2. I suspect that Theorem 2.4 is false. The task of constructing the “experimental essential graph” seems to me closely related to the task of constructing the essential graph given some background knowledge. As Meek (1995, “Causal Inference and Causal Explanation with Background Knowledge”) showed, an extra rule is sometimes needed to construct the essential graph when there is background knowledge.
UPDATE: Thanks to the author(s)'s clarification in the feedback, I now see that Meek's additional rule is not needed as the "background knowledge" obtained from experiments is appropriately restricted.
3. The paper seems to use “with high probability” and “in expectation” interchangeably. I would appreciate a clarification, as in my understanding, the two phrases do not have the exact same meaning.
4. Line 3 in Section 3.1, “adjacency tests” should be “directional tests”.
5. In the paragraph below Theorem 4.1, I suspect that the “p” in “Note, also, that the result holds even if p is a function of n tending to zero” is meant to be “\delta”. Also, for the said result, what does the constant bound depend on? The rate of convergence?
6. The proof of Theorem 4.1 shows that the expected maximal clique size is bounded by 13. Doesn’t this imply that the number of experiments stated in Theorem 4.1 should be log13?
Q2: Please summarize your review in 12 sentences
Overall this is a readable paper with interesting and potentially useful results related to the active learning of causal graphs. Submitted by Assigned_Reviewer_24
Q1: Comments to author(s). First provide a summary of the paper, and then address the following criteria: Quality, clarity, originality and significance. (For detailed reviewing guidelines, see http://nips.cc/PaperInformation/ReviewerInstructions)

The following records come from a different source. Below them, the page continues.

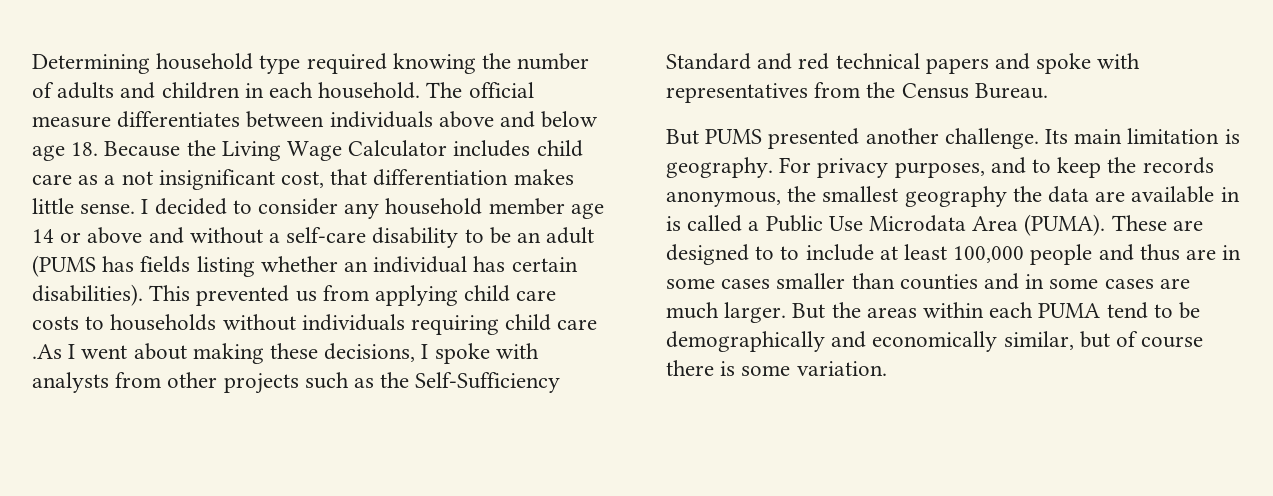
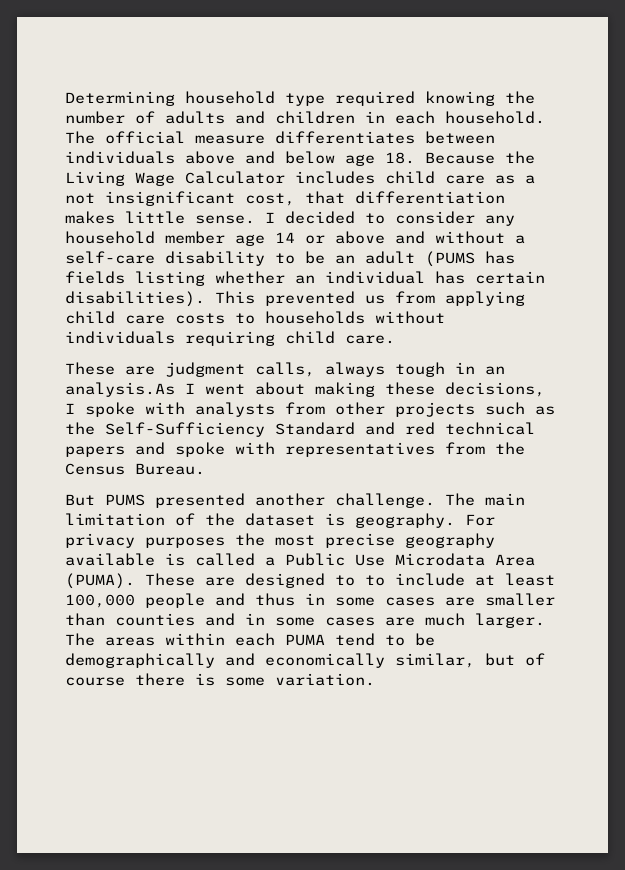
[557,319,598,330] [32,344,62,359] care .As -> [345,335,395,344] [65,362,505,377] [65,382,175,397] care. // These are judgment calls, always tough in an analysis.As
[1045,129,1069,144] Its -> [445,493,475,506] The
(1220, 136) none -> [175,513,315,526] of the dataset
[894,157,1214,178] [666,186,1240,207] purposes, and to keep the records anonymous, the smallest geography the data are available in -> [145,533,495,548] [65,553,155,566] purposes the most precise geography available
[1186,245,1242,260] [666,278,771,289] are in some cases -> [305,593,475,606] in some cases are
[792,302,861,319] But the -> [65,633,95,646] The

UPDATE AFTER DISCUSSION ROUND WITH AUTHORS:
thanks for accepting discussing your paper with us. Really liked reviewing it ! Still unclear to me when you state "Specifically, this result show that having many large cliques is not an insurmountable barrier." I would have thought that it is ?! See K. S. Sesh Kumar and F. Bach. Convex Relaxations for Learning Bounded Treewidth Decomposable Graphs. Technical report, HAL 00763921, 2012. Proceedings of the International Conference on Machine Learning (ICML) on the subject. A discussion in relationship to treewidth (in a future version of your paper) would really be a plus ! My understanding is that ONE dense and large clique is already a big problem...But in my framework, it's about structure network recovery, not to have an orientation from a graph skeleton... Best wishes !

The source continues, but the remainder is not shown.